Each record that follows is to be duplicated exactly, though its pictures are not.

● **Input records**:

-=-=-

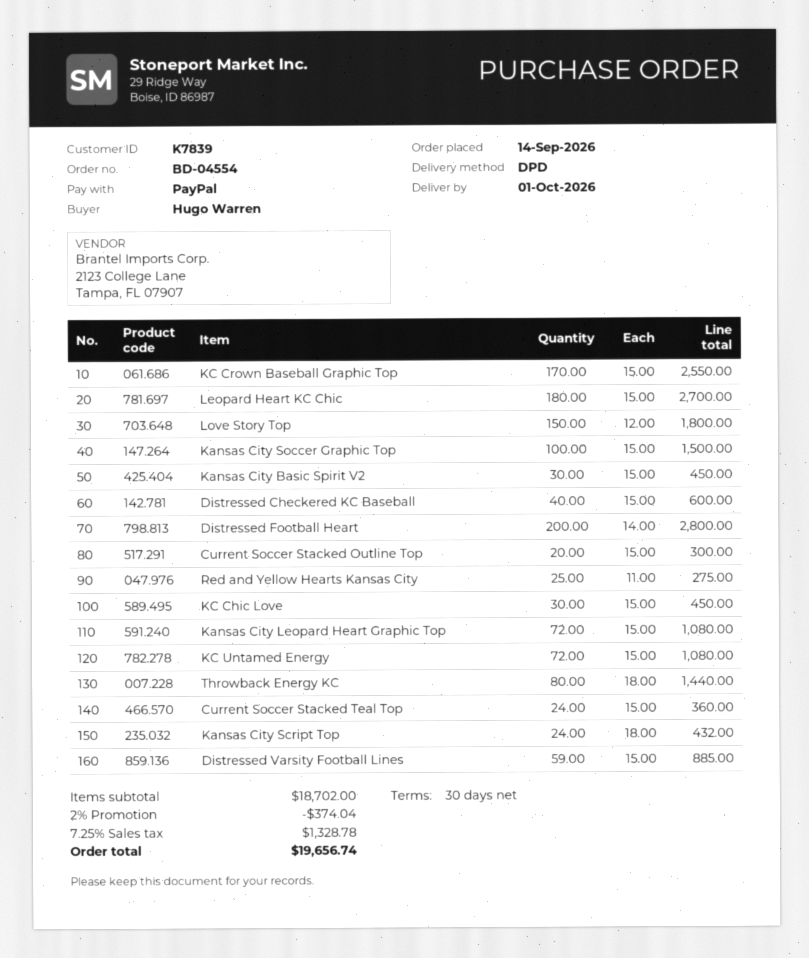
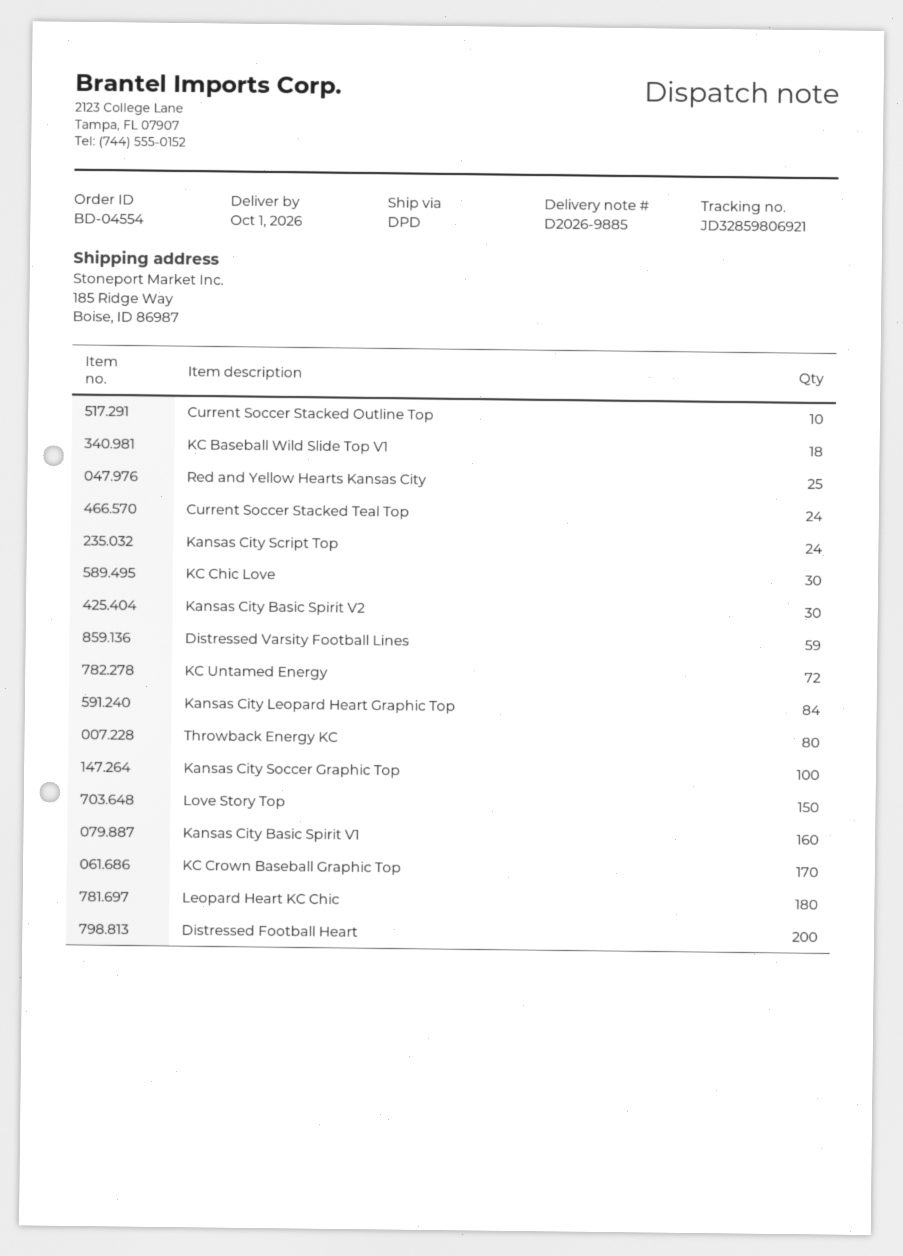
Distressed Checkered KC Baseball: 40 -> none
Current Soccer Stacked Outline Top: 20 -> 10
Kansas City Leopard Heart Graphic Top: 72 -> 84
KC Baseball Wild Slide Top V1: none -> 18
Kansas City Basic Spirit V1: none -> 160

-=-=-

● **Response for this exercise**:
Distressed Checkered KC Baseball: 40 -> none
Current Soccer Stacked Outline Top: 20 -> 10
Kansas City Leopard Heart Graphic Top: 72 -> 84
KC Baseball Wild Slide Top V1: none -> 18
Kansas City Basic Spirit V1: none -> 160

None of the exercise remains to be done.